Uma sofisticada campanha de spyware conhecida como “Landfall” foi encontrada visando proprietários de smartphones Samsung Galaxy e provavelmente outros dispositivos Android. A campanha foi descoberta por pesquisadores de segurança cibernética da Palo Alto Networks’ Unit 42 , que dizem que a ferramenta usou uma vulnerabilidade de execução remota de código de dia zero (CVE-2025-21042) na biblioteca de processamento de imagens da Samsung libimagecodec.quram.so. A falha teve uma pontuação de gravidade de 9,8 em 10 e permitiu que os invasores assumissem o controle total de um dispositivo sem interação do usuário.
De acordo com o relatório, o spyware foi incorporado em arquivos de imagem DNG maliciosos que pareciam ter sido compartilhados via WhatsApp ou outros aplicativos de mensagens. Quando abertos, os arquivos extraíam um arquivo .zip oculto que instalava um carregador e um módulo manipulador de políticas que concedia permissões elevadas por meio das políticas SELinux do sistema. Uma vez ativo, o spyware pode coletar dados de localização, gravações de microfone, histórico de chamadas, mensagens, fotos e arquivos. Ele também tinha mecanismos de persistência capazes de executar código nativo, injetar bibliotecas e evitar a detecção removendo os arquivos de imagem originais.
Os dispositivos afetados incluem os modelos Samsung Galaxy S22, S23, S24, Z Fold4 e Z Flip4. As campanhas parecem ter se concentrado em vítimas no Oriente Médio e Norte da África, incluindo Iraque, Irã, Turquia e Marrocos. Embora nenhuma atribuição direta tenha sido fornecida, a Unidade 42 diz que a ferramenta parece “de nível comercial” e provavelmente é usada por atores ofensivos do setor privado que prestam serviços a entidades governamentais.
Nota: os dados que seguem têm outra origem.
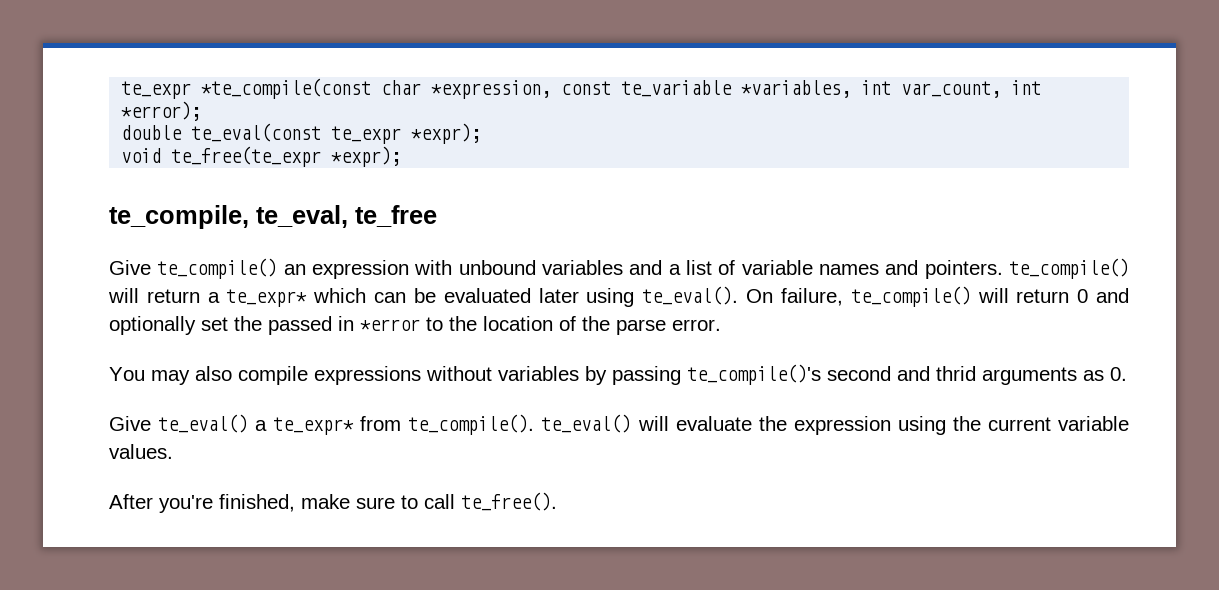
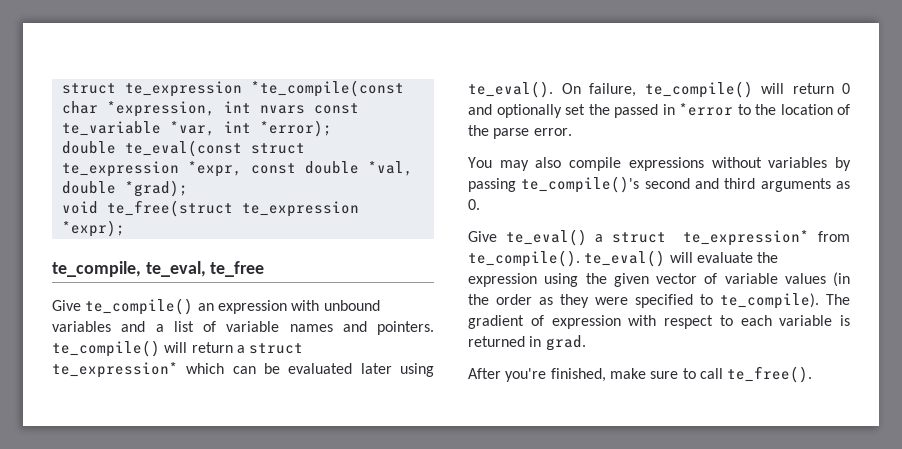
- te_expr *te_compile(const char *expression, const te_variable *variables, int var_count, int *error);
+ struct te_expression *te_compile(const char *expression, int nvars const te_variable *var, int *error);
- double te_eval(const te_expr *expr);
+ double te_eval(const struct te_expression *expr, const double *val, double *grad);
- void te_free(te_expr *expr);
+ void te_free(struct te_expression *expr);
- Give te_compile() an expression with unbound variables and a list of variable names and pointers. te_compile() will return a te_expr* which can be evaluated later using te_eval().
+ Give te_compile() an expression with unbound variables and a list of variable names and pointers. te_compile() will return a struct te_expression* which can be evaluated later using te_eval().
- You may also compile expressions without variables by passing te_compile()'s second and thrid arguments as 0.
+ You may also compile expressions without variables by passing te_compile()'s second and third arguments as 0.
- Give te_eval() a te_expr* from te_compile(). te_eval() will evaluate the expression using the current variable values.
+ Give te_eval() a struct te_expression* from te_compile(). te_eval() will evaluate the expression using the given vector of variable values (in the order as they were specified to te_compile). The gradient of expression with respect to each variable is returned in grad.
Os usuários da Samsung devem agir agora para proteger seus dispositivos
A Samsung lançou atualizações de firmware em abril de 2025 para resolver a vulnerabilidade, e os usuários são incentivados a aplicar todos os patches disponíveis imediatamente. As vítimas que não aplicaram as atualizações podem permanecer em risco de aquisição remota sem nenhum sinal visível de comprometimento. A Unidade 42 identificou pelo menos seis servidores de comando e controle usados ativamente pelos invasores, indicando uma operação em andamento.
Os especialistas em segurança recomendam que os proprietários do Galaxy tomem várias medidas importantes: garantir que o software do dispositivo esteja totalmente atualizado, evitar abrir anexos de imagem de fontes desconhecidas ou não solicitadas e habilitar proteções fortes no nível do dispositivo, como autenticação biométrica ou códigos PIN. Também é aconselhável usar aplicativos apenas de lojas confiáveis e habilitar recursos como o Samsung Knox ou a detecção de ameaças integrada do Android, se disponível. Como o spyware pode acessar permissões profundas do sistema, podem ser necessários métodos além das ferramentas antimalware padrão.
Este incidente demonstra como os vetores de infecção baseados em mensagens, como arquivos DNG, podem fornecer ameaças poderosas aos usuários móveis. Também ressalta os riscos quando um dispositivo amplamente utilizado entra na mira de ferramentas avançadas de espionagem. Para os usuários afetados, o foco agora deve estar na detecção, contenção e correção.